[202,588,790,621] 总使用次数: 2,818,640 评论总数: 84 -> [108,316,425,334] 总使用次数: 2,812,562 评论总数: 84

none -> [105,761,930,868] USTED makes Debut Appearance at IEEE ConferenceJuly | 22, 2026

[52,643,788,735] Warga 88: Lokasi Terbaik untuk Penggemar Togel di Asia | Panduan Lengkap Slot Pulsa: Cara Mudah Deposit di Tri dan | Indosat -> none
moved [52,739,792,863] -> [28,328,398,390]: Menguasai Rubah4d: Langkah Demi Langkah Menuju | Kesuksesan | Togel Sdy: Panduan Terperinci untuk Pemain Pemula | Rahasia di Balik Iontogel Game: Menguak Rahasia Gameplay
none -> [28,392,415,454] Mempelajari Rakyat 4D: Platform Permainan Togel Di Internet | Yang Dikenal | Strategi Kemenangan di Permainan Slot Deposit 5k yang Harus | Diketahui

┄┄┄┄┄┄┄┄┄┄

Activity: The full listing above is to be retyped exactly.

Answer area:
[202,588,790,621] 总使用次数: 2,818,640 评论总数: 84 -> [108,316,425,334] 总使用次数: 2,812,562 评论总数: 84

none -> [105,761,930,868] USTED makes Debut Appearance at IEEE ConferenceJuly | 22, 2026

[52,643,788,735] Warga 88: Lokasi Terbaik untuk Penggemar Togel di Asia | Panduan Lengkap Slot Pulsa: Cara Mudah Deposit di Tri dan | Indosat -> none
moved [52,739,792,863] -> [28,328,398,390]: Menguasai Rubah4d: Langkah Demi Langkah Menuju | Kesuksesan | Togel Sdy: Panduan Terperinci untuk Pemain Pemula | Rahasia di Balik Iontogel Game: Menguak Rahasia Gameplay
none -> [28,392,415,454] Mempelajari Rakyat 4D: Platform Permainan Togel Di Internet | Yang Dikenal | Strategi Kemenangan di Permainan Slot Deposit 5k yang Harus | Diketahui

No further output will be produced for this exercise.